● **WHAT THE TASK REQUIRES**
Start at the line in the entries below that contains "[666,915,752,929] codebase. ->", stop at the line that contains "[411,938,483,952] [82,980,409,1006] [82,1030,143,1047]", and output exactly the lines in that span, both ends included.

● **DATA EXTRACT**
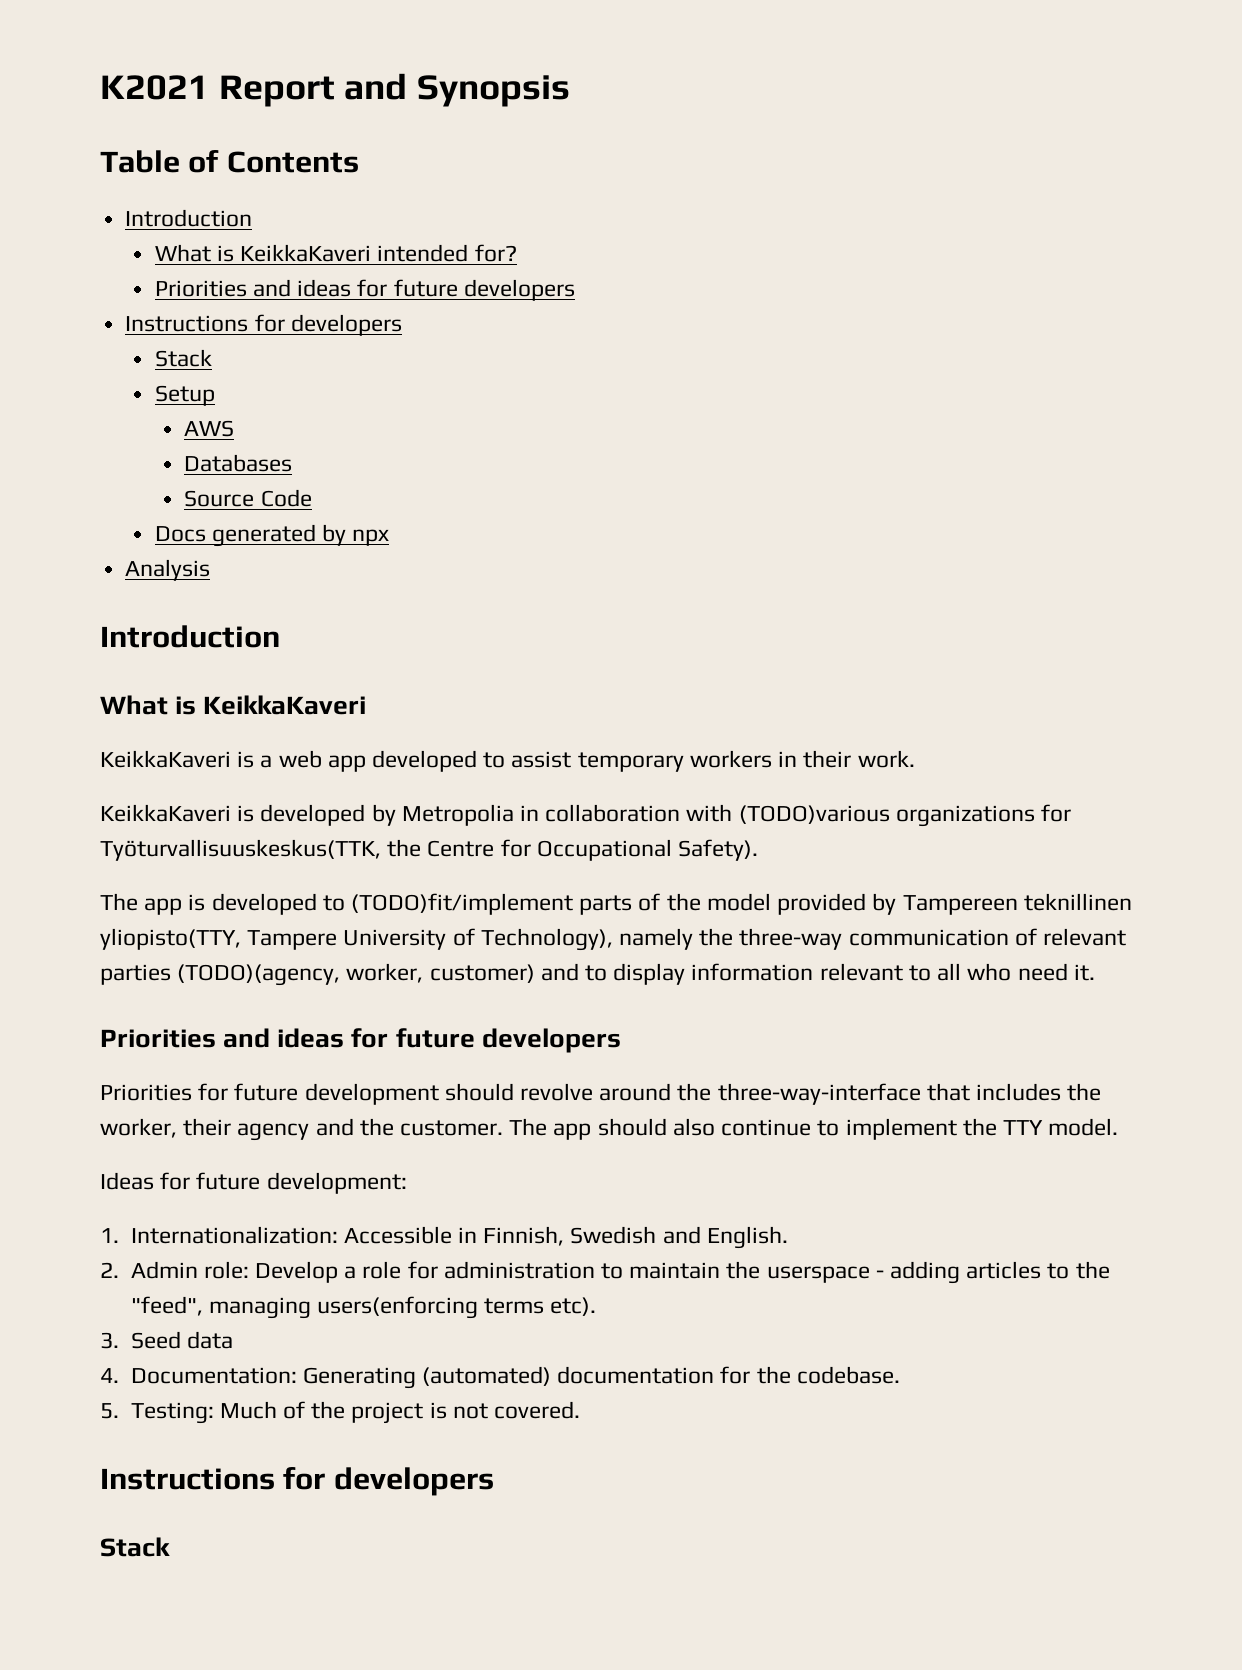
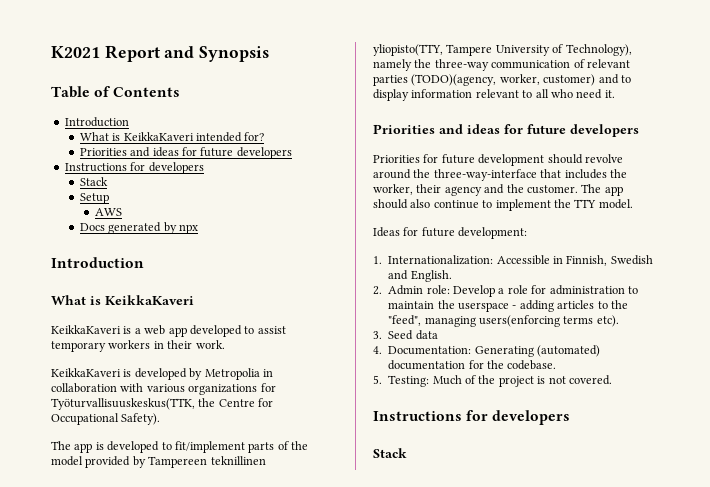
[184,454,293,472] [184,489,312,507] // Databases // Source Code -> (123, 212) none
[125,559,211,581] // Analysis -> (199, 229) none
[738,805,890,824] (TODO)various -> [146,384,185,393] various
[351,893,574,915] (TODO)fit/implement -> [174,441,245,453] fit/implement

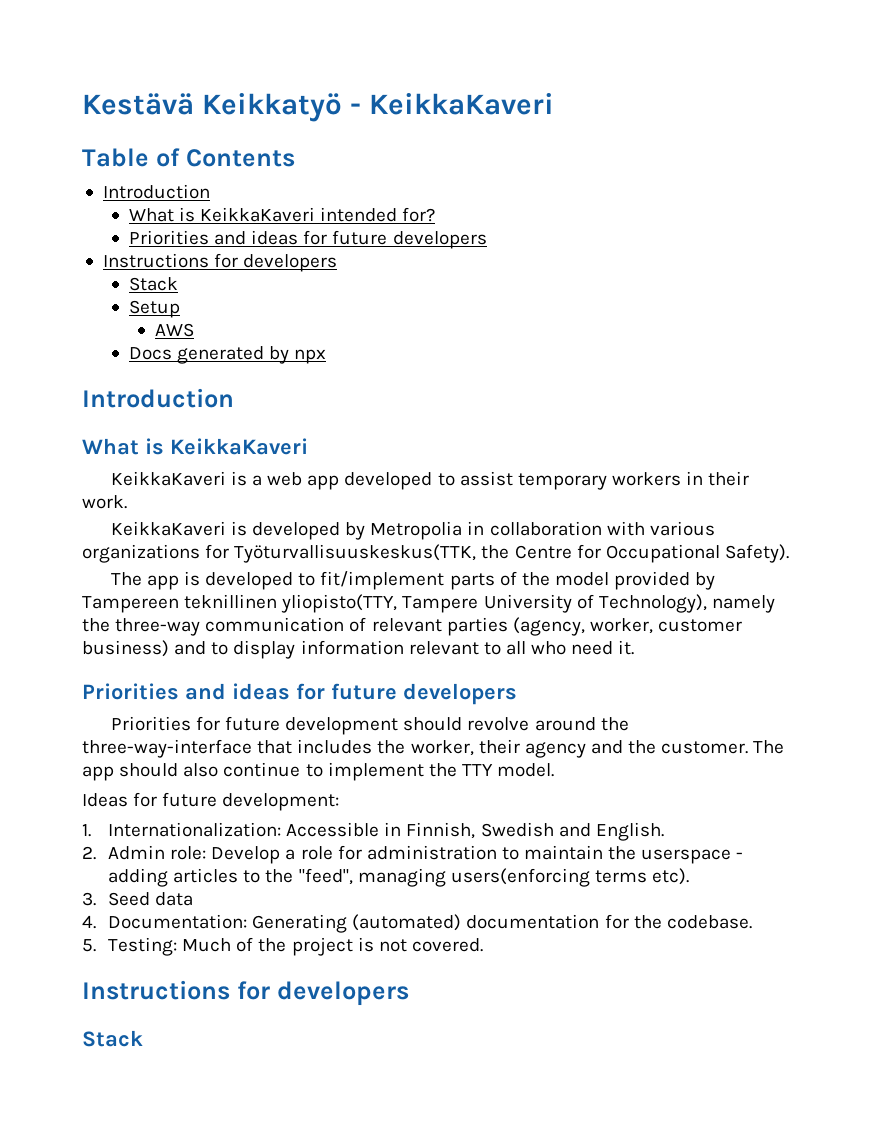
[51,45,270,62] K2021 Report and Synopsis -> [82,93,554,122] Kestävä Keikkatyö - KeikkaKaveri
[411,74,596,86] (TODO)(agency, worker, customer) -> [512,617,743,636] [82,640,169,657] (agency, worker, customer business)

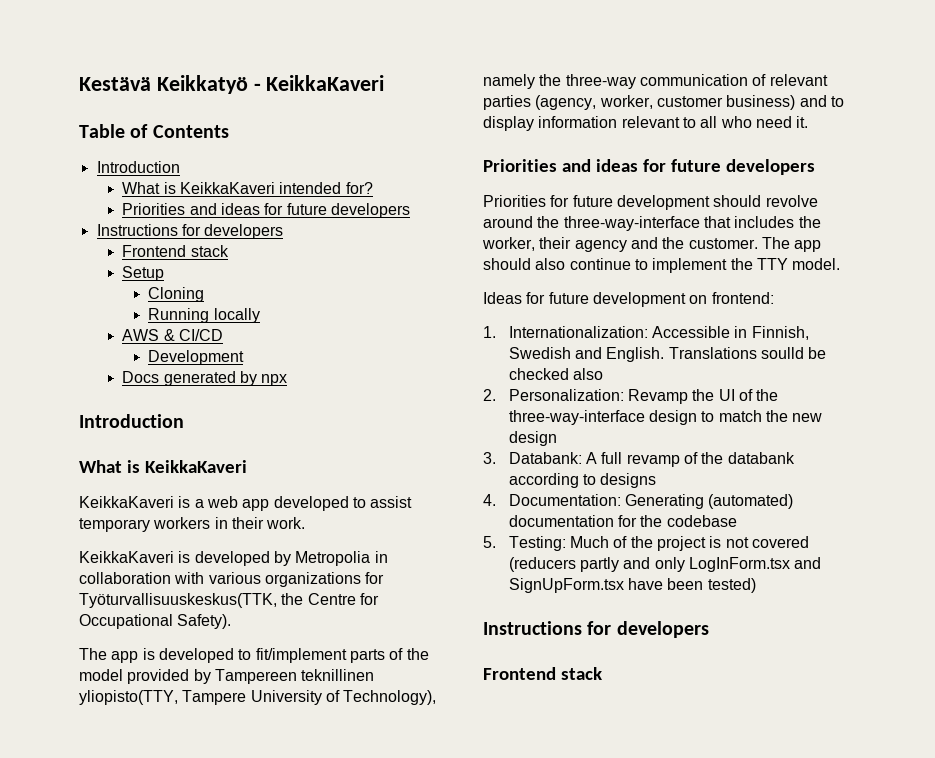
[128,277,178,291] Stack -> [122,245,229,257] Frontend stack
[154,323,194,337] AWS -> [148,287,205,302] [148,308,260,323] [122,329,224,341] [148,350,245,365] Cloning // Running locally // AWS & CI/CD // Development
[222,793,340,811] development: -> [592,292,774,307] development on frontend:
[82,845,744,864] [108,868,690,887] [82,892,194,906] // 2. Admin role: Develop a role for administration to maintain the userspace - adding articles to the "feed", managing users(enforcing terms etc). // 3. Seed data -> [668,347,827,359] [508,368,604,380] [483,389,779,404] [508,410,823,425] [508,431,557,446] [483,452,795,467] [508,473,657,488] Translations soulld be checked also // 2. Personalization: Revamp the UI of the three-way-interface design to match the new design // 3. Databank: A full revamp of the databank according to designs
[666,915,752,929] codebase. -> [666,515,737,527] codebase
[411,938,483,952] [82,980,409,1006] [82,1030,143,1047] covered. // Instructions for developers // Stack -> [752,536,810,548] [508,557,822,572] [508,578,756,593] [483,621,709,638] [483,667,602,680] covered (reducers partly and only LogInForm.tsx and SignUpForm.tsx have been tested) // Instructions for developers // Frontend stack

* * *

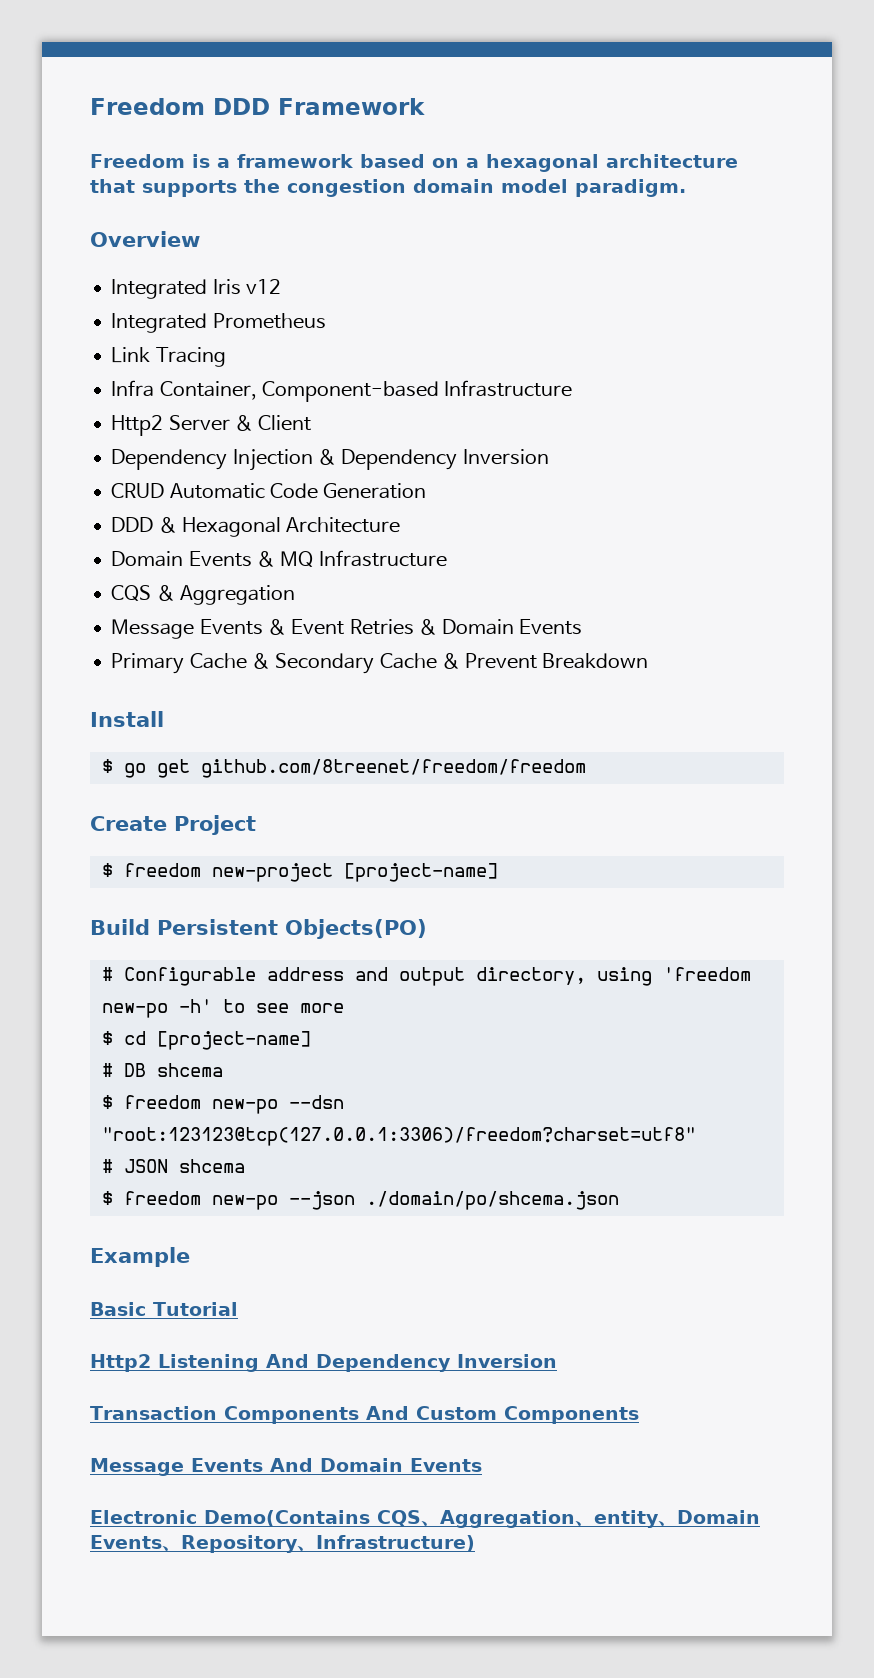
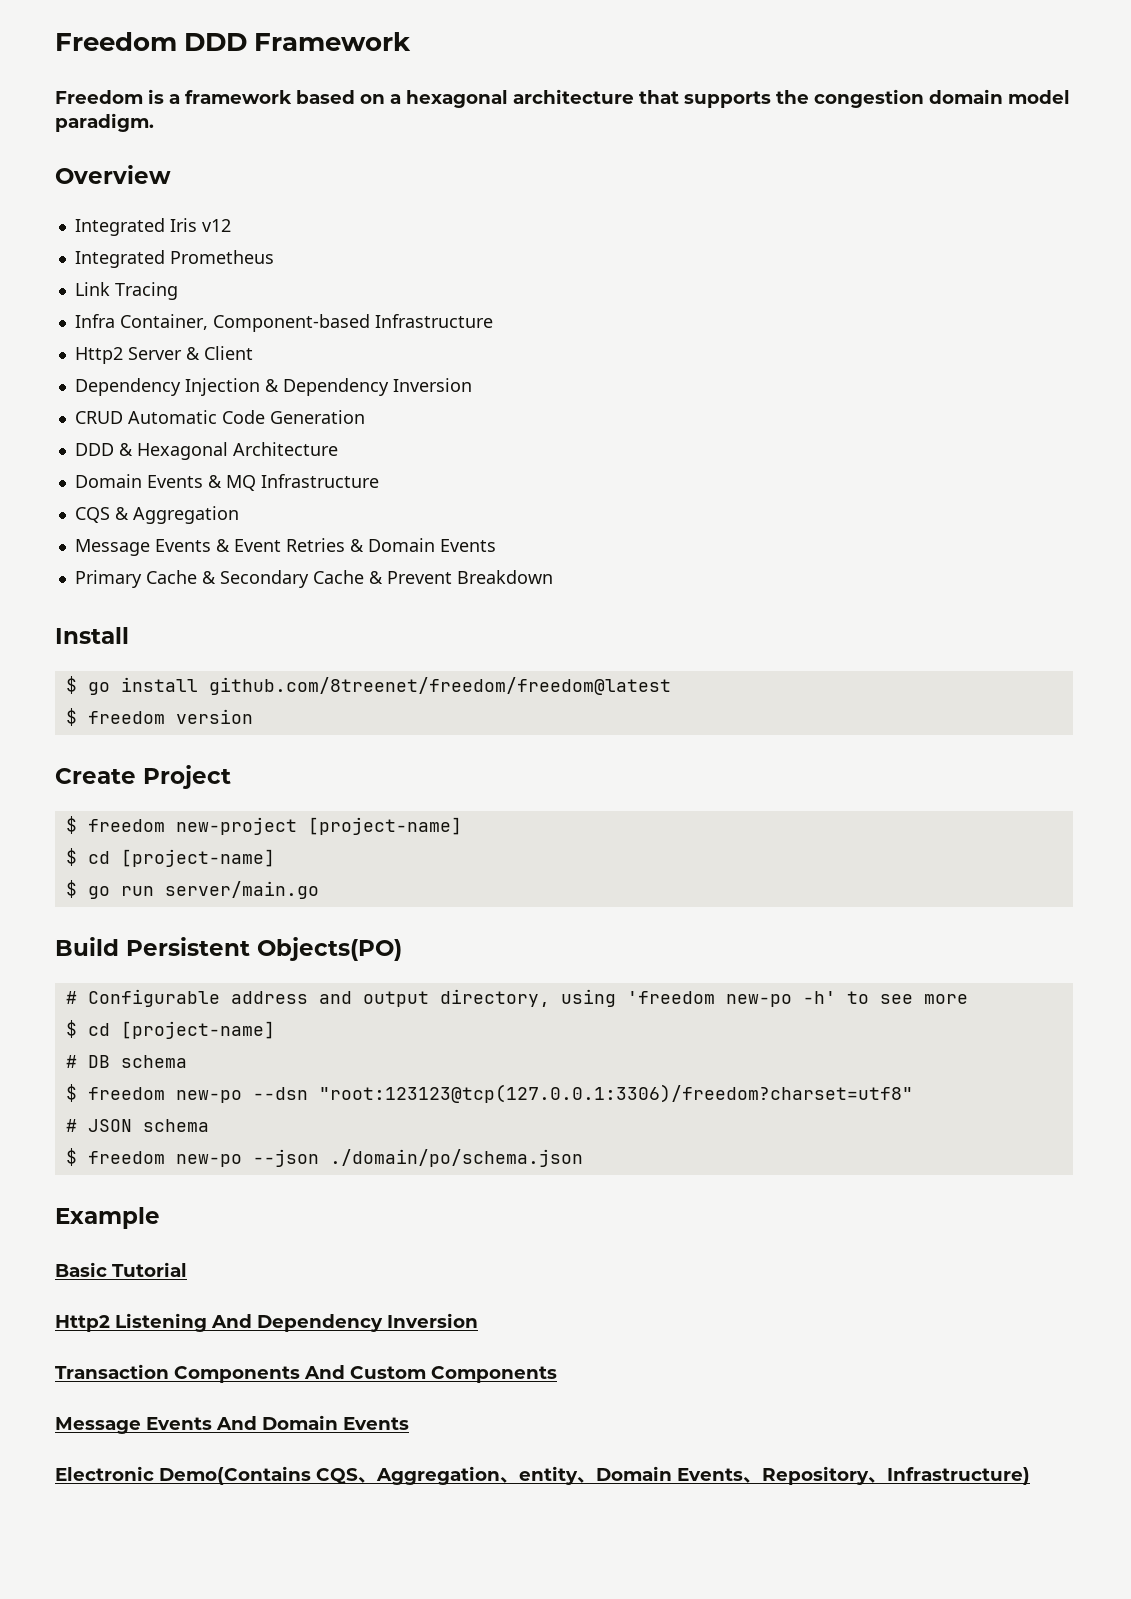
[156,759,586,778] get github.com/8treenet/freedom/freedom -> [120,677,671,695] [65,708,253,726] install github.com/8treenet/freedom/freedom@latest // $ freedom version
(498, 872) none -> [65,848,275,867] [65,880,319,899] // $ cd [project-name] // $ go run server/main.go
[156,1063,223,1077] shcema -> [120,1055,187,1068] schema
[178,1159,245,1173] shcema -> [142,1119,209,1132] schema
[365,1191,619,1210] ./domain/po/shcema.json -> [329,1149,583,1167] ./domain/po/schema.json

● **REPLY TO THE TASK**
[666,915,752,929] codebase. -> [666,515,737,527] codebase
[411,938,483,952] [82,980,409,1006] [82,1030,143,1047] covered. // Instructions for developers // Stack -> [752,536,810,548] [508,557,822,572] [508,578,756,593] [483,621,709,638] [483,667,602,680] covered (reducers partly and only LogInForm.tsx and SignUpForm.tsx have been tested) // Instructions for developers // Frontend stack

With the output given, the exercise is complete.